:: Problem to work on ::
Copy all lines below containing "Winterreifen".

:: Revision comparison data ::

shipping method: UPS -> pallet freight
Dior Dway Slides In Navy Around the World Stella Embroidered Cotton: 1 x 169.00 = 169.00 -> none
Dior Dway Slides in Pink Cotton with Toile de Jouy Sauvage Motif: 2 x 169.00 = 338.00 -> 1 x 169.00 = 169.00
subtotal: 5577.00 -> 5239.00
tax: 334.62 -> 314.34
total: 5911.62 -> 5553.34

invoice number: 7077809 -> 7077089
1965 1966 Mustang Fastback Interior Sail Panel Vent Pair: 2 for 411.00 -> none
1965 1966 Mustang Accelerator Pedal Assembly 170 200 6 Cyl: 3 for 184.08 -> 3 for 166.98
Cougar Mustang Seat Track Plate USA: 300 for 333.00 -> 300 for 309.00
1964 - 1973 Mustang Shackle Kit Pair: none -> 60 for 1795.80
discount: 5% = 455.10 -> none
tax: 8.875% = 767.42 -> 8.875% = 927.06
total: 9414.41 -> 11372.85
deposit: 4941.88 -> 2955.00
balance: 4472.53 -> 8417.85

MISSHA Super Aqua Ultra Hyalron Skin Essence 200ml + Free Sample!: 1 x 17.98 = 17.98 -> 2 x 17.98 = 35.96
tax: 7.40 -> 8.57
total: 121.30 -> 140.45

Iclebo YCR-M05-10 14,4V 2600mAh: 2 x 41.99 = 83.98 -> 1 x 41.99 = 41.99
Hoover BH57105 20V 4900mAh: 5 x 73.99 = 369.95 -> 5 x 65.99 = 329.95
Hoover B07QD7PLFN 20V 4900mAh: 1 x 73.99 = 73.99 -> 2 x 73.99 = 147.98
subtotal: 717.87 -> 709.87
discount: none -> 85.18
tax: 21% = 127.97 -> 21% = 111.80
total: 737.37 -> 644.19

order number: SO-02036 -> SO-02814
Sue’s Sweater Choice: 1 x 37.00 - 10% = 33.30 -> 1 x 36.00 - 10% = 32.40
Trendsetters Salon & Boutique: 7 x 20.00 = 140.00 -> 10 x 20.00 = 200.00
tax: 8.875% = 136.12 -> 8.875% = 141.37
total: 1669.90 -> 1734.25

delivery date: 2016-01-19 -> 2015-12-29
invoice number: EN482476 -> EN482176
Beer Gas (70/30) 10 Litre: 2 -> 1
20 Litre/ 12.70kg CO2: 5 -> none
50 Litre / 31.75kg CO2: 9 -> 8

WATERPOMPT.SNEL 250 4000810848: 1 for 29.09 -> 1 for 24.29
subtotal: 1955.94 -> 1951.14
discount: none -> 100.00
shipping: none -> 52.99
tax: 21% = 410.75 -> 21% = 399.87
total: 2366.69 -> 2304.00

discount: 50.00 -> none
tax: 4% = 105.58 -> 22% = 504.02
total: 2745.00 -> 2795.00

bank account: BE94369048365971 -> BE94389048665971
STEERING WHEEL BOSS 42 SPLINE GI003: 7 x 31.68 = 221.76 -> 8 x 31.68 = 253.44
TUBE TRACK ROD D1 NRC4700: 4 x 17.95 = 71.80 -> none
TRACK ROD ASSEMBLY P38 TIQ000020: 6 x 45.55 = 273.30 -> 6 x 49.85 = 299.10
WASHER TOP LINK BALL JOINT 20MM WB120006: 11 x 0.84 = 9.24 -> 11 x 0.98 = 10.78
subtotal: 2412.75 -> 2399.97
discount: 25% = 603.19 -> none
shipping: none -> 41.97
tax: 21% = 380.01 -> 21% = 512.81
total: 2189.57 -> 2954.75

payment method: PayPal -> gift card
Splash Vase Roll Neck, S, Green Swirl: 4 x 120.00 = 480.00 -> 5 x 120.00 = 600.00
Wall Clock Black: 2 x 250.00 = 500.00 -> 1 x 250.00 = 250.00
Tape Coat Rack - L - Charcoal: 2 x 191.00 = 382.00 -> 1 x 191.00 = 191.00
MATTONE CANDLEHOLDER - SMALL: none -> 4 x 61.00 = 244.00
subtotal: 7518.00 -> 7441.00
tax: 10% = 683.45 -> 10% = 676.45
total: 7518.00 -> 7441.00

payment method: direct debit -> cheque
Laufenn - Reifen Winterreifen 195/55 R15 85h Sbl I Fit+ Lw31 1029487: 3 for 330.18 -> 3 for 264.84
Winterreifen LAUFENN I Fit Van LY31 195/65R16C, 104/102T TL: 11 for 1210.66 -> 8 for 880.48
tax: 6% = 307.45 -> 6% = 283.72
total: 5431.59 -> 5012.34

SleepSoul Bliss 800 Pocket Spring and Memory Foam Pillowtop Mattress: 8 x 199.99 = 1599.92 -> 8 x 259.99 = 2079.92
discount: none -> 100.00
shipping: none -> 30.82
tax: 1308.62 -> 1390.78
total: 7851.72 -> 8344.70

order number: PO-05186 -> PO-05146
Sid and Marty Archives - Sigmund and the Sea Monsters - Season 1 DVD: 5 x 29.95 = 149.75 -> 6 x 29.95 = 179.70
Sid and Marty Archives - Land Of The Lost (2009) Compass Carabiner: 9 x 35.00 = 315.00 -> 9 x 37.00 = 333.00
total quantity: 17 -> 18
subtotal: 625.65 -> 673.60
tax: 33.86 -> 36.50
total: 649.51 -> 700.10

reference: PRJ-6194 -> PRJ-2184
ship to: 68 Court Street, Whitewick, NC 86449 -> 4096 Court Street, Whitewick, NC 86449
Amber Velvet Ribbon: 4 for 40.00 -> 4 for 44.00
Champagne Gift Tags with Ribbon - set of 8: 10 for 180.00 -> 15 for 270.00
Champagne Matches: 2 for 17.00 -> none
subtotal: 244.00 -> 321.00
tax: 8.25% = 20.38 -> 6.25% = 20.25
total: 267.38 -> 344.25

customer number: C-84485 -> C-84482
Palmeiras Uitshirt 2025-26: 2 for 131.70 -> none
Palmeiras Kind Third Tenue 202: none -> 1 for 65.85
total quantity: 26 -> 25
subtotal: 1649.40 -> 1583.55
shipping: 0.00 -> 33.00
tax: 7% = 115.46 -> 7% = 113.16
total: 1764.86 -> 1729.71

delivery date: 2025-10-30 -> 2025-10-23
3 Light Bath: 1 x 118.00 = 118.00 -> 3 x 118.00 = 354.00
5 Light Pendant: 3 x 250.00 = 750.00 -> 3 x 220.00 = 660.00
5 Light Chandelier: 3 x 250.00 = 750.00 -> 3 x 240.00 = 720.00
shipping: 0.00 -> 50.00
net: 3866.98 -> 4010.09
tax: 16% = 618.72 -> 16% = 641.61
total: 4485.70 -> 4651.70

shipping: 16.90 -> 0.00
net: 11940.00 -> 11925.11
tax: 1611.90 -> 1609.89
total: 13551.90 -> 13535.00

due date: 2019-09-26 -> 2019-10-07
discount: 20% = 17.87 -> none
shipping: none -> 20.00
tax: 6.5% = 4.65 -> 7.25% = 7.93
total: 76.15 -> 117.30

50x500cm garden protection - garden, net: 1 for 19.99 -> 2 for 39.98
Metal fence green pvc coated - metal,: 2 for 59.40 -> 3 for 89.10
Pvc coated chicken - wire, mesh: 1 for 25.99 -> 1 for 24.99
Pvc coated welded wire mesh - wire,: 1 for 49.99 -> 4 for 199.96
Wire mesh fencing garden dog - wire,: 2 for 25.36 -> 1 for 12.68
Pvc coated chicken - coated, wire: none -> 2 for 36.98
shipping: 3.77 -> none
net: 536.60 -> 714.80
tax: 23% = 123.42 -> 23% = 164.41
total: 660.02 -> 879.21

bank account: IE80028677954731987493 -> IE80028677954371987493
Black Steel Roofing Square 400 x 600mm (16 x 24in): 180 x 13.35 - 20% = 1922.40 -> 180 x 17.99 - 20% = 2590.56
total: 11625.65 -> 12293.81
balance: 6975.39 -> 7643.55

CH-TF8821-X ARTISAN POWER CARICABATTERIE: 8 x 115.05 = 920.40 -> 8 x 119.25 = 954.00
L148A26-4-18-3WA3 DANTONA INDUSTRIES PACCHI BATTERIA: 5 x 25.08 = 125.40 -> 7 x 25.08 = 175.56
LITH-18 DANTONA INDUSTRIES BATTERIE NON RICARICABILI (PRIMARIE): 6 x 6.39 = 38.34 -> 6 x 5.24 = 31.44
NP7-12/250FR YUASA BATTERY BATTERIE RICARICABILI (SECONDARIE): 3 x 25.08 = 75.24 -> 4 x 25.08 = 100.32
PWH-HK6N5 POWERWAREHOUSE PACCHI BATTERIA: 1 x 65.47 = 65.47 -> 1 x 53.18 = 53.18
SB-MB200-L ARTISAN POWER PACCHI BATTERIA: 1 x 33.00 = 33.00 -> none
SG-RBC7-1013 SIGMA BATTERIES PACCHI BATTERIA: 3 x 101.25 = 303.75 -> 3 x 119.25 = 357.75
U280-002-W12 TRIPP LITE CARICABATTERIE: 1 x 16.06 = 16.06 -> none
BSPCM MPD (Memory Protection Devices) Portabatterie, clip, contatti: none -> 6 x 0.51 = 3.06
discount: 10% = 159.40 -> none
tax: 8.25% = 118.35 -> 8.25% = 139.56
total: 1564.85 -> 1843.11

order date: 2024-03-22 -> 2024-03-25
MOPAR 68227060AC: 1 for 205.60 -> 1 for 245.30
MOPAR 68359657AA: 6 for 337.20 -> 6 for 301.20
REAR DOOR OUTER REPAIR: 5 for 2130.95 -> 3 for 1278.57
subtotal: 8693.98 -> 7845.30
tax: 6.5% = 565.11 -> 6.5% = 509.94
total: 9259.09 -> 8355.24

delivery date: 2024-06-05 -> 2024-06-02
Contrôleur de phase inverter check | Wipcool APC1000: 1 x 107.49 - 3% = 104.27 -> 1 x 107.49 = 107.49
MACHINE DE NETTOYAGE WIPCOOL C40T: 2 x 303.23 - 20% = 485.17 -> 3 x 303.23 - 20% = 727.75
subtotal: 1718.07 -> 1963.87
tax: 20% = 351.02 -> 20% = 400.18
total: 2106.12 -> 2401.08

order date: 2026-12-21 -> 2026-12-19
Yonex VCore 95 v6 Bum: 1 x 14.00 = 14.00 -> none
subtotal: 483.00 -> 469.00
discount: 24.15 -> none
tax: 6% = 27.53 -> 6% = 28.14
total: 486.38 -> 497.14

:: Response for this exercise ::
Laufenn - Reifen Winterreifen 195/55 R15 85h Sbl I Fit+ Lw31 1029487: 3 for 330.18 -> 3 for 264.84
Winterreifen LAUFENN I Fit Van LY31 195/65R16C, 104/102T TL: 11 for 1210.66 -> 8 for 880.48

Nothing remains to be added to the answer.